Cómo negociar una rescisión de contrato

Cuando, como profesionales freelance, establecemos cualquier tipo de acuerdo con, por ejemplo, cualquier cliente o proveedor nuestro estamos, de un modo u otro, celebrando algún tipo de contrato. Un contrato que nos obliga y un contrato que nos otorga derechos, un contrato que mientras todo transcurre adecuadamente en la mayoría de ocasiones ni tan sólo tenemos presente que está presente, pero que cuando surgen problemas todos corremos a ver que dice la letra pequeña, pero ¿qué sucede cuando queremos rescindir dicho contrato?

Obviamente un contrato es un marco regulador con implicaciones jurídico-legales y de ello emana su fuerza, pues si firmar o celebrar un contrato no tuviese ningún tipo de implicación coercitiva, punitiva o como mínimo negativa de algún modo para quien no cumple con lo celebrado o firmado poco o ningún valor tendría celebrar o firmar un acuerdo, por ello es importante que existan unos condicionantes que resulten en un equilibrado compendio de derechos y obligaciones para los firmantes o celebrantes y, por supuesto, ese compendio de derechos y obligaciones se hace extensivo al apartado de la rescisión del mismo acuerdo firmado o celebrado.

Antes de entrar en concreta materia decir que todo el rato se está diferenciando entre celebrar o firmar un acuerdo, pues en realidad siempre que estamos pactando, transaccionando o acordando algo estamos celebrando algún tipo de acuerdo, pero no siempre lo estamos firmando físicamente, si bien a todos los efectos en la mayoría de los casos las implicaciones jurídico – legales serán las mismas por la existencia de libertad de pacto y libertad de forma en lo pactado o acordado.

Ahora sí entrando en materia diremos que obviamente lo adecuado para todas las partes es que el acuerdo se desarrolle según lo previsto y que no existan obstáculos insalvables que empujen a la intención o necesidad de rescindirlo, pero como no siempre es así deberemos tener todas las posibilidades y todas las implicaciones posibles.

De entrada diremos que el escenario más deseable cuando se debe producir una rescisión contractual es que está no sea realizada de forma unilateral, sino que sea pactada y convenida entre las partes, con el mutuo acuerdo de las mismas y sin mayores complicaciones.

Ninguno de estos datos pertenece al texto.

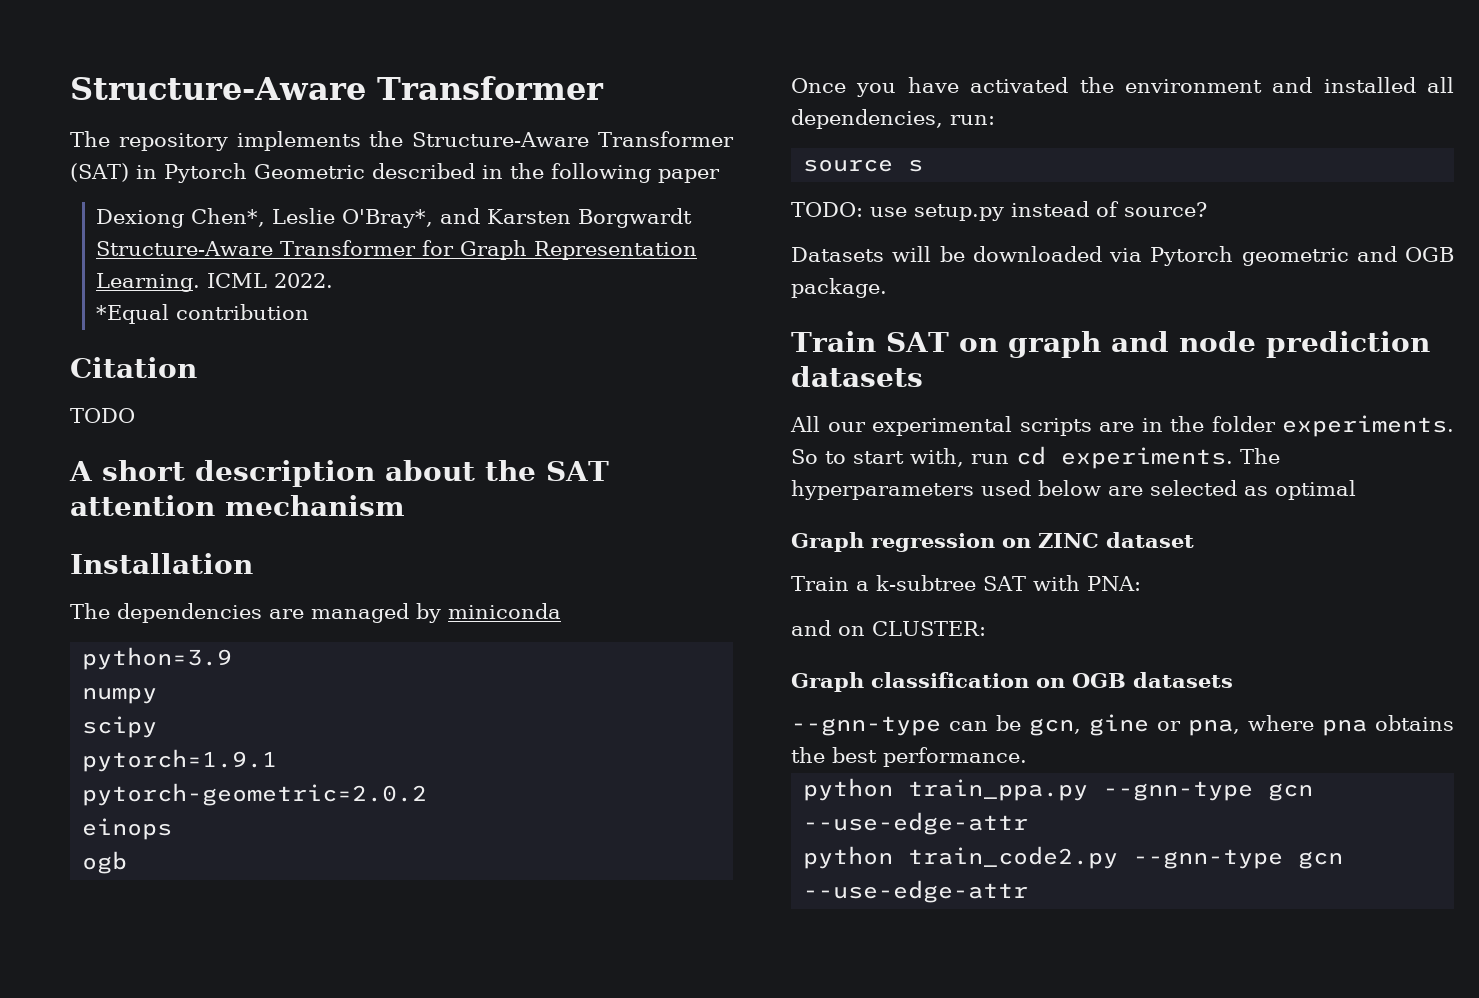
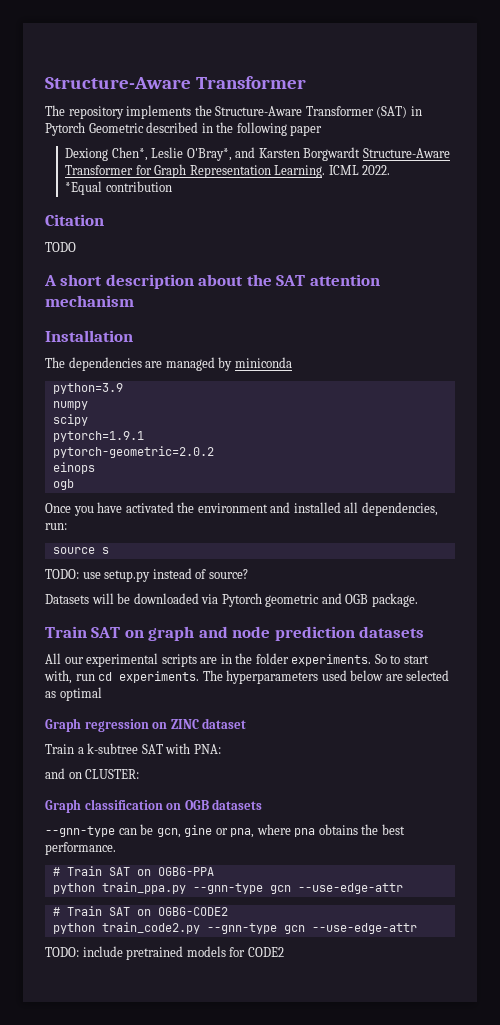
(1027, 757) none -> [52,866,214,876] // # Train SAT on OGBG-PPA
(1029, 823) none -> [52,906,228,916] // # Train SAT on OGBG-CODE2
(1029, 891) none -> [45,946,284,960] // TODO: include pretrained models for CODE2

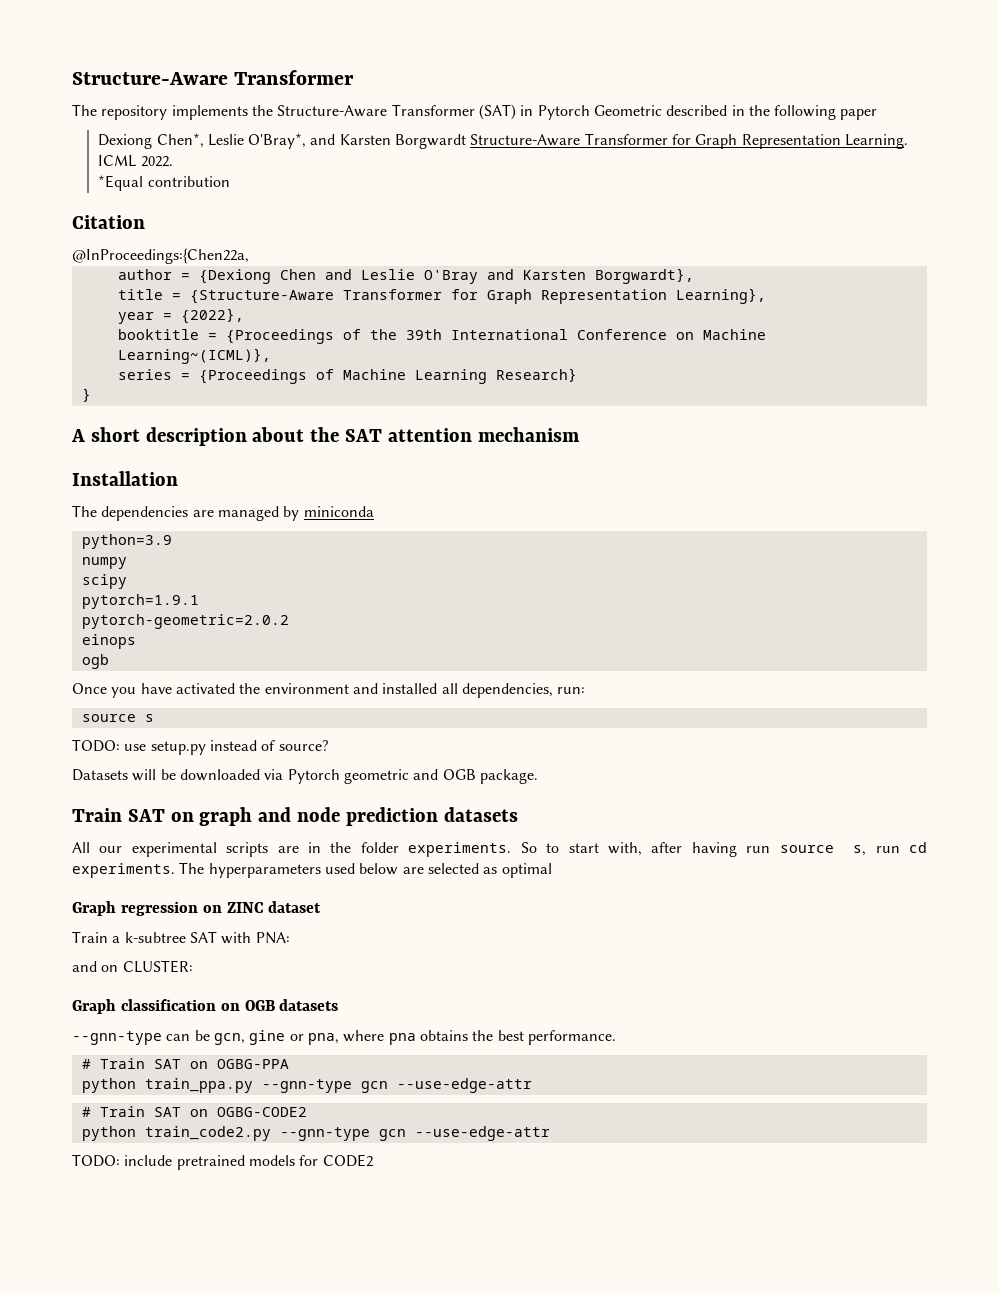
[45,242,76,252] TODO -> [72,248,249,264] [117,268,694,284] [117,288,766,304] [117,308,244,324] [117,329,766,344] [117,348,271,364] [117,368,577,384] [81,388,91,402] @InProceedings:{Chen22a, // author = {Dexiong Chen and Leslie O'Bray and Karsten Borgwardt}, // title = {Structure-Aware Transformer for Graph Representation Learning}, // year = {2022}, // booktitle = {Proceedings of the 39th International Conference on Machine Learning~(ICML)}, // series = {Proceedings of Machine Learning Research} // }
(72, 677) none -> [651,842,867,857] after having run source s,

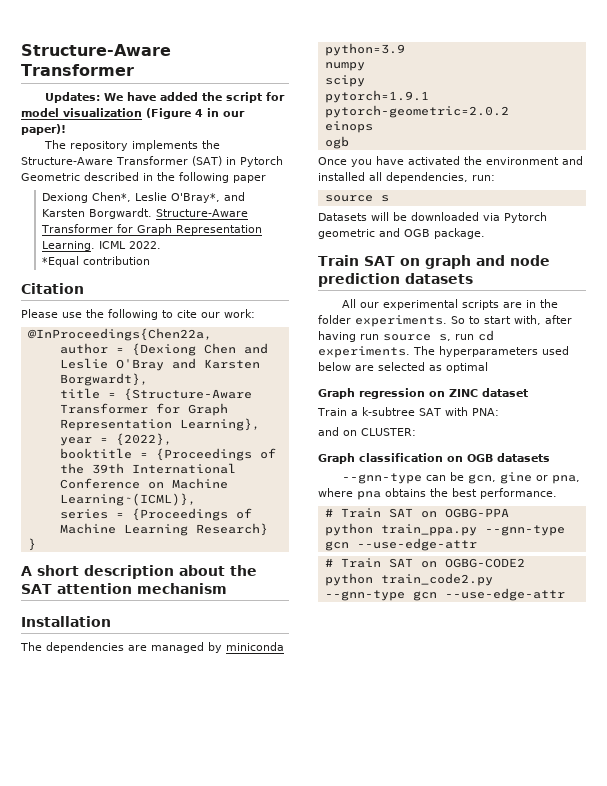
[72,70,355,85] Structure-Aware Transformer -> [21,44,171,56] [21,64,134,76] [45,92,286,103] [21,108,245,119] [21,124,66,135] Structure-Aware Transformer // Updates: We have added the script for model visualization (Figure 4 in our paper)!
[395,134,467,149] Borgwardt -> [88,208,152,219] Borgwardt.
[72,248,249,264] @InProceedings:{Chen22a, -> [21,309,255,320] [27,328,212,341] Please use the following to cite our work: // @InProceedings{Chen22a,
[72,739,328,755] // TODO: use setup.py instead of source? -> (389, 198) none
[72,1154,373,1170] // TODO: include pretrained models for CODE2 -> (565, 594) none

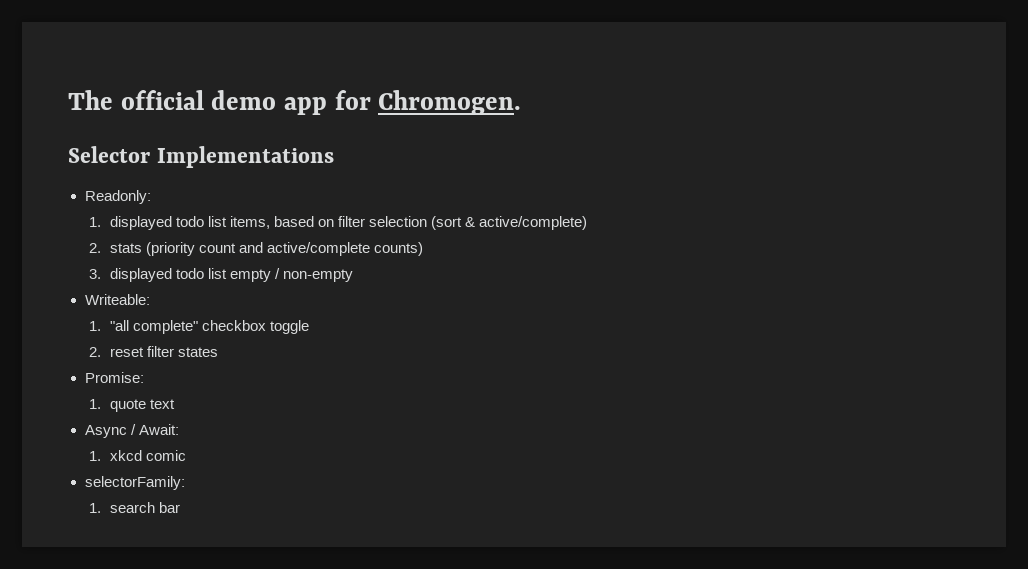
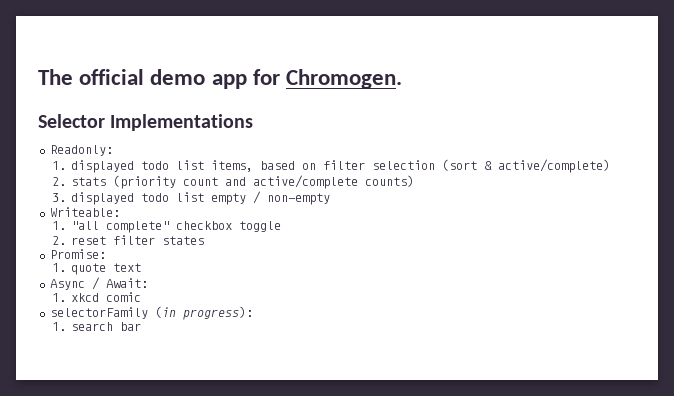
[84,476,185,490] selectorFamily: -> [49,306,253,320] selectorFamily (in progress):

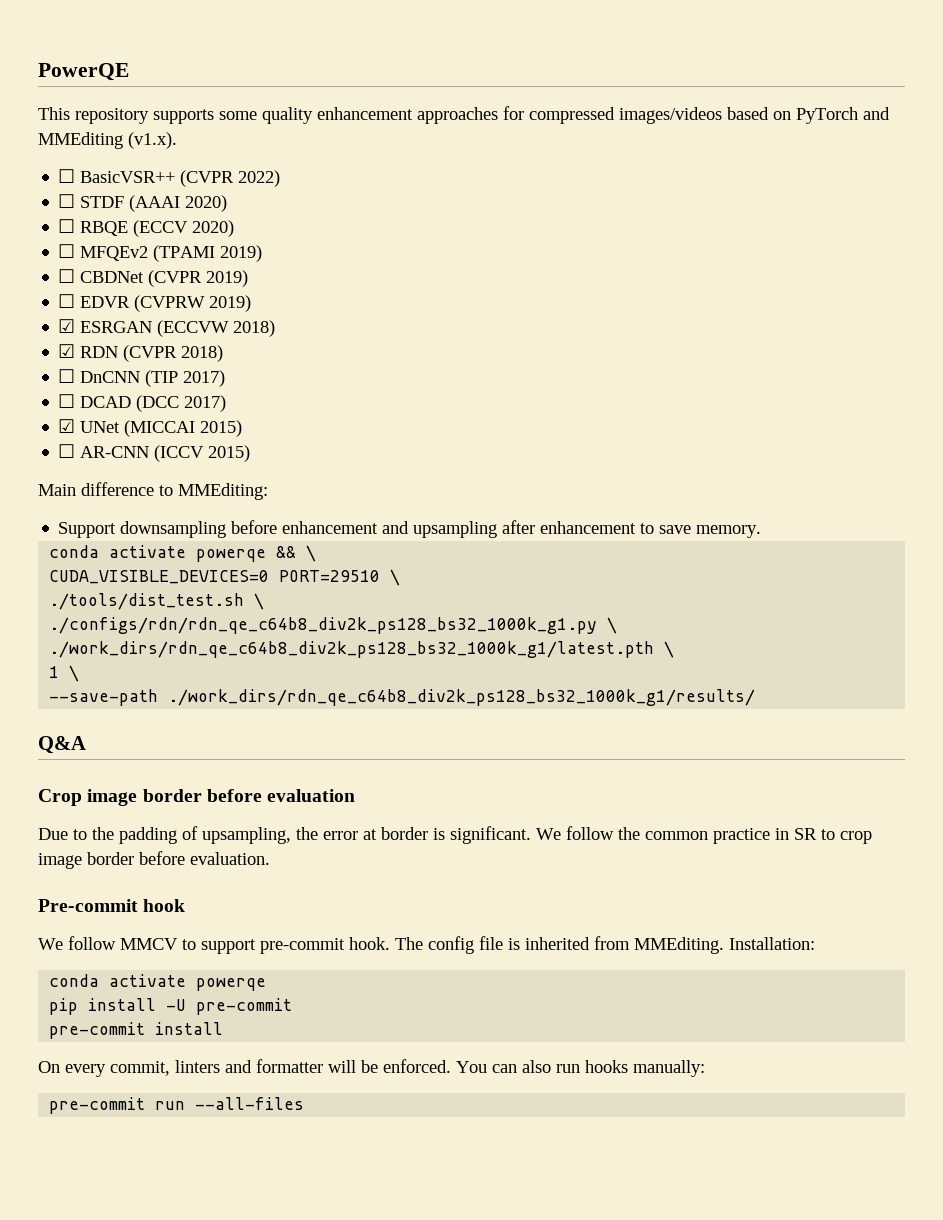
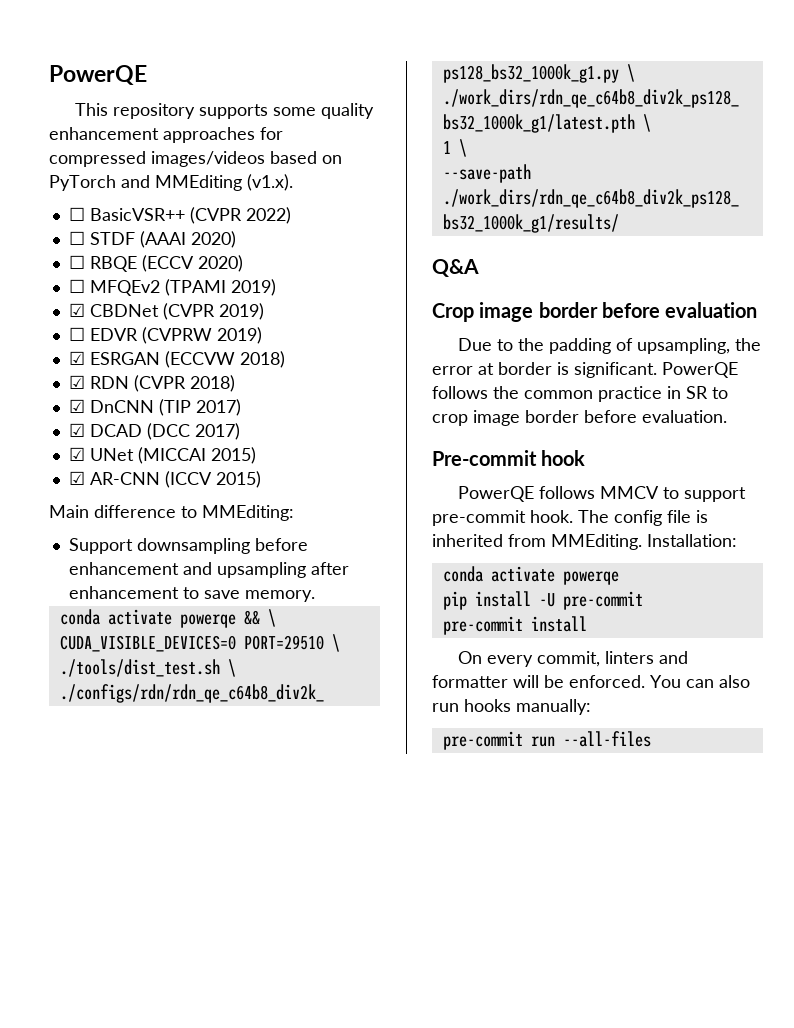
[58,269,76,283] ☐ -> [68,303,85,317] ☑
[58,369,76,383] ☐ -> [68,399,85,413] ☑
[58,394,76,408] ☐ -> [68,423,85,437] ☑
[58,444,76,458] ☐ -> [68,471,85,485] ☑
[536,826,614,840] We follow -> [662,362,738,378] [432,386,488,399] PowerQE follows
[38,936,116,950] We follow -> [458,486,596,502] PowerQE follows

El segundo escenario deseable sería aquel en el que sí bien las partes no se ponen de acuerdo en la necesidad de la rescisión del contrato, las mismas han delimitado muy bien las consecuencias y los derechos y obligaciones de cada una de las partes en el caso de que por los distintos supuestos que pueda producirse la rescisión y por tanto si bien la rescisión conllevará implicaciones nocivas, en algún grado perjudiciales para quien decida rescindir, éstas estarán sujetas a un marco concreto y por tanto controladas y puestas las cartas boca arriba y conocedores de las consecuencias desde un primer momento.

Ahora bien, luego existe un tercer escenario, el tercero en discordia y el menos deseable, y desgraciadamente el no menos habitual: se está hablando del escenario en el que las partes ya no tan sólo no se ponen de acuerdo en la voluntad de rescindir el contrato, sino que además las mismas en su acuerdo no han estipulado fehaciente y convenientemente todas las consecuencias ante todos los supuestos que puedan producirse de rescisión. Ante este escenario de conflicto abierto, nos encontramos con distintos caminos a recorrer.

De entrada, el primer camino a recorrer y recorrer es el de persistir en la voluntad de pactar la rescisión, pues muy comúnmente siempre será más beneficiosa para todas las partes una rescisión pactada que una salida unilateral y forzada de la situación. Esta situación puede parecer hacer ganador a quien ha aplicado la fuerza para rescindir el acuerdo, pero éste debe calcular muy bien las consecuencias de aplicar tal rescisión por su cuenta pues no siempre le resultará beneficioso a él mismo.

Pero ¿qué sucede cuando las partes no hay manera de que se pongan de acuerdo? Aquí se iniciará un segundo camino a recorrer, que a la postre derivará en distintos subcaminos y territorios por los que transcurrir, pues dependerá muy mucho de cada caso en particular.

De entrada cabe decir que si no existe posibilidad de acuerdo, obviamente la línea a seguir será la de la confrontación y deberemos tomar todas las medidas legales para conseguir rescindir el contrato si eso es lo que deseamos. En esta fase, conseguir las “cartas dominantes”, aquellas que nos pongan en una situación de fuerza y ganadora son las bazas que deberemos aplicar, unas bazas que pasarán por tener nuestras razones, saberlas defender, deslegitimar las pretensiones de otra parte con el fin de conseguir si puede ser mediante el “jaque mate” voluntario a la otra parte antes de una solución judicial, o en última instancia intentar la rescisión con el menor coste en obligaciones para nosotros del acuerdo que deseamos rescindir.